[Stored dataset items]
=======
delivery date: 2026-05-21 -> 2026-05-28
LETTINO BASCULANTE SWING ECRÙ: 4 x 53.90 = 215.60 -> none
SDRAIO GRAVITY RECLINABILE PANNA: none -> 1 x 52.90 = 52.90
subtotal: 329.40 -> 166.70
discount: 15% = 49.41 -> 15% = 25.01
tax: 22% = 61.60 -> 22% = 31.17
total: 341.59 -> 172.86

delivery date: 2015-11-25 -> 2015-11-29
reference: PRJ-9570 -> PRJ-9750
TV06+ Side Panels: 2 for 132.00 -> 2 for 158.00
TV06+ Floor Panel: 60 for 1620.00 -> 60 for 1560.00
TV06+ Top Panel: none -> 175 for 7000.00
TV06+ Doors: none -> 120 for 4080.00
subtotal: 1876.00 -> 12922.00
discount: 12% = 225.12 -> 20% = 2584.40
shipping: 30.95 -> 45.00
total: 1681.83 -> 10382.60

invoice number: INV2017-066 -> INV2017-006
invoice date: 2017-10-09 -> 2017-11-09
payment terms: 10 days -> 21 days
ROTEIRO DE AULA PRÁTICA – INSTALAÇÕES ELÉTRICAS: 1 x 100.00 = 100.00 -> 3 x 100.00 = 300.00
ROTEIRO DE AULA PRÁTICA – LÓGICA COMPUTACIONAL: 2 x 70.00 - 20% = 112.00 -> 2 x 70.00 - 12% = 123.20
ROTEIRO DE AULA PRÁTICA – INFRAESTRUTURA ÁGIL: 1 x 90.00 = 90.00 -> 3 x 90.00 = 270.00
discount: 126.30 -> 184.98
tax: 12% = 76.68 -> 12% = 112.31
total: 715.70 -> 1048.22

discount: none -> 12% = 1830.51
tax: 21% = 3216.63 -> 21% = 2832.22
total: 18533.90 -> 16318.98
=======
Transcribe every record above word for word.

* **SOLUTION FOR THIS TASK**:
delivery date: 2026-05-21 -> 2026-05-28
LETTINO BASCULANTE SWING ECRÙ: 4 x 53.90 = 215.60 -> none
SDRAIO GRAVITY RECLINABILE PANNA: none -> 1 x 52.90 = 52.90
subtotal: 329.40 -> 166.70
discount: 15% = 49.41 -> 15% = 25.01
tax: 22% = 61.60 -> 22% = 31.17
total: 341.59 -> 172.86

delivery date: 2015-11-25 -> 2015-11-29
reference: PRJ-9570 -> PRJ-9750
TV06+ Side Panels: 2 for 132.00 -> 2 for 158.00
TV06+ Floor Panel: 60 for 1620.00 -> 60 for 1560.00
TV06+ Top Panel: none -> 175 for 7000.00
TV06+ Doors: none -> 120 for 4080.00
subtotal: 1876.00 -> 12922.00
discount: 12% = 225.12 -> 20% = 2584.40
shipping: 30.95 -> 45.00
total: 1681.83 -> 10382.60

invoice number: INV2017-066 -> INV2017-006
invoice date: 2017-10-09 -> 2017-11-09
payment terms: 10 days -> 21 days
ROTEIRO DE AULA PRÁTICA – INSTALAÇÕES ELÉTRICAS: 1 x 100.00 = 100.00 -> 3 x 100.00 = 300.00
ROTEIRO DE AULA PRÁTICA – LÓGICA COMPUTACIONAL: 2 x 70.00 - 20% = 112.00 -> 2 x 70.00 - 12% = 123.20
ROTEIRO DE AULA PRÁTICA – INFRAESTRUTURA ÁGIL: 1 x 90.00 = 90.00 -> 3 x 90.00 = 270.00
discount: 126.30 -> 184.98
tax: 12% = 76.68 -> 12% = 112.31
total: 715.70 -> 1048.22

discount: none -> 12% = 1830.51
tax: 21% = 3216.63 -> 21% = 2832.22
total: 18533.90 -> 16318.98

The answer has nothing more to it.